Amblyopia is a loss of vision in one eye caused by inadequate binocular experience. The standard treatments, like patching, are effective only during a critical developmental period. However, it’s difficult to recover from this vision loss in adulthood. Hence, researchers conducted animal studies showing that temporary retinal inactivation with tetrodotoxin (TTX) can reverse long-term monocular deprivation (MD), even when reverse occlusion fails. Animals like monkeys, mice, and cats subjected to this treatment exhibited restored visual responses without adverse effects. This suggests a potential new therapeutic approach. The mechanism underlying this recovery remains unclear, although evidence reports that retinal silencing induces high-frequency burst firing in dorsal lateral geniculate nucleus (dLGN) neurons. A study published in Cell Reports aimed to demonstrate whether this bursting is essential for recovery from vision loss and whether temporary inactivation of the amblyopic eye alone can reverse the effects of chronic MD.
In this study, one eye of mice was injected with TTX to increase the burst firing in dLGN neurons. Multi-channel recordings were performed in awake mice. Researchers found that neurons responsive to the contralateral eye exhibited altered interspike intervals following ipsilateral TTX injection, producing a higher proportion of burst spikes during both spontaneous activity and visual stimulation. Similar effects were reported in amblyopic mice. A significantly reduced interspike interval was observed compared to the control during the inactivation of the ipsilateral eye. Thus, TTX causes a consistent shift in dLGN firing properties.
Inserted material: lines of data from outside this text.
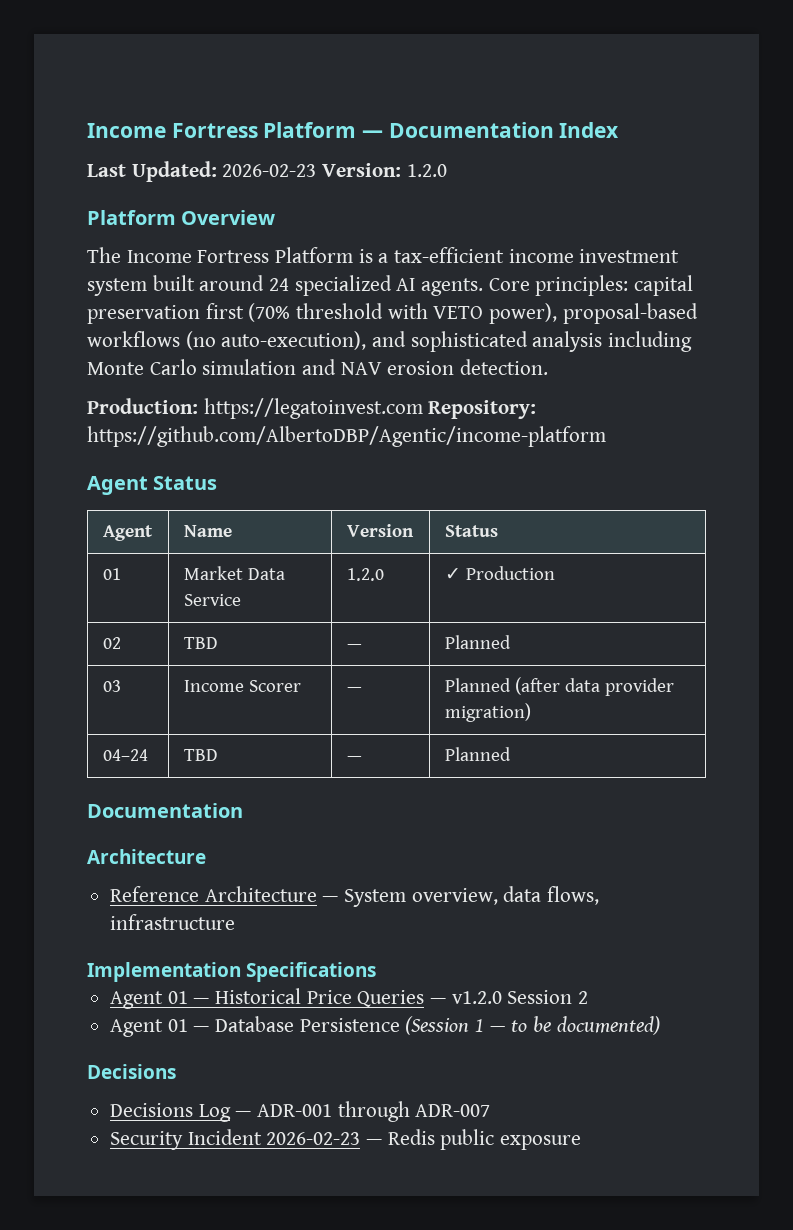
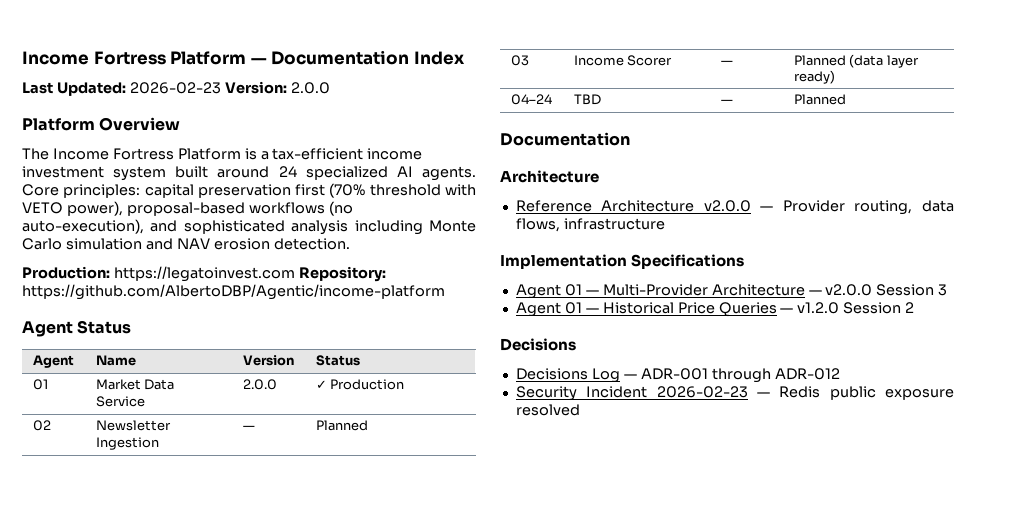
- Last Updated: 2026-02-23 Version: 1.2.0
+ Last Updated: 2026-02-23 Version: 2.0.0
- 01 | Market Data Service | 1.2.0 | ✓ Production
+ 01 | Market Data Service | 2.0.0 | ✓ Production
- 02 | TBD | — | Planned
+ 02 | Newsletter Ingestion | — | Planned
- 03 | Income Scorer | — | Planned (after data provider migration)
+ 03 | Income Scorer | — | Planned (data layer ready)
- Reference Architecture — System overview, data flows, infrastructure
+ Reference Architecture v2.0.0 — Provider routing, data flows, infrastructure
+ Agent 01 — Multi-Provider Architecture — v2.0.0 Session 3
- Agent 01 — Database Persistence (Session 1 — to be documented)
- Decisions Log — ADR-001 through ADR-007
+ Decisions Log — ADR-001 through ADR-012
- Security Incident 2026-02-23 — Redis public exposure
+ Security Incident 2026-02-23 — Redis public exposure resolved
To assess the role of T-type calcium channels in thalamic bursting, the authors reduced the dLGN neurons’ burst firing using a genetic approach. Transgenic mice with Cav3.1(Cacna1g), which is the major isoform of the T-type calcium channel in the dLGN neurons. These mice received herpes simplex virus (HSV)-Cre-GFP to create a thalamic T-channel knockout (TTKO). Wild-type (WT) littermates served as controls. Two hours after TTX injection, TTKO mice showed reduced bursting and lower correlated firing as well as fewer short interspike intervals compared to controls. Visual stimulation responses and visual evoked potentials (VEPs) remained normal in both mice groups. There was no HSV-related toxicity that had occurred.
The authors then tested whether increased thalamic burst firing is necessary for the therapeutic effect of fellow-eye (ipsilateral) inactivation in mice made amblyopic through long-term MD. All mice in this test received HSV-Cre in the dLGN at P40. Ocular dominance was assessed with single-unit recordings. Three groups were monocularly deprived between P26 and P47 as TTKO+TTX, WT+TTX, and WT+saline. In MD WT mice, a single fellow-eye TTX injection significantly reversed the ocular dominance shift and restored the contralateral eye responses. This recovery was not observed in TTKO mice, which indicated loss of the treatment effect. Fellow-eye TTX increased firing to the amblyopic eye in WT compared to TTKO mice, while the orientation selectivity index (OSI) of neurons remained unchanged.
TTX-induced thalamic bursting without impairing normal visual responses was eliminated by Cav3.1 deletion, which also eliminated the recovery from the amblyopia condition. Stimulus-selective response plasticity and VEPs were similar in TTKO and WT mice, indicating Cav3.1 loss specifically disrupts recovery-specific plasticity but not general cortical plasticity.
This study cannot definitively confirm that burst firing in amblyopic eye pathways directly drives recovery, nor the role of other T-type channels. Spike-sorting limitations may underestimate the bursting, highlighting the need for further mechanistic experiments.
Reference: Echavarri-Leet M, Chauhan T, Cramer TLM, Fong M, Bear MF. Temporary retinal inactivation reverses effects of long-term monocular deprivation in visual cortex by induction of burst mode firing in the thalamus. Cell Reports. 2024;44(11):116566.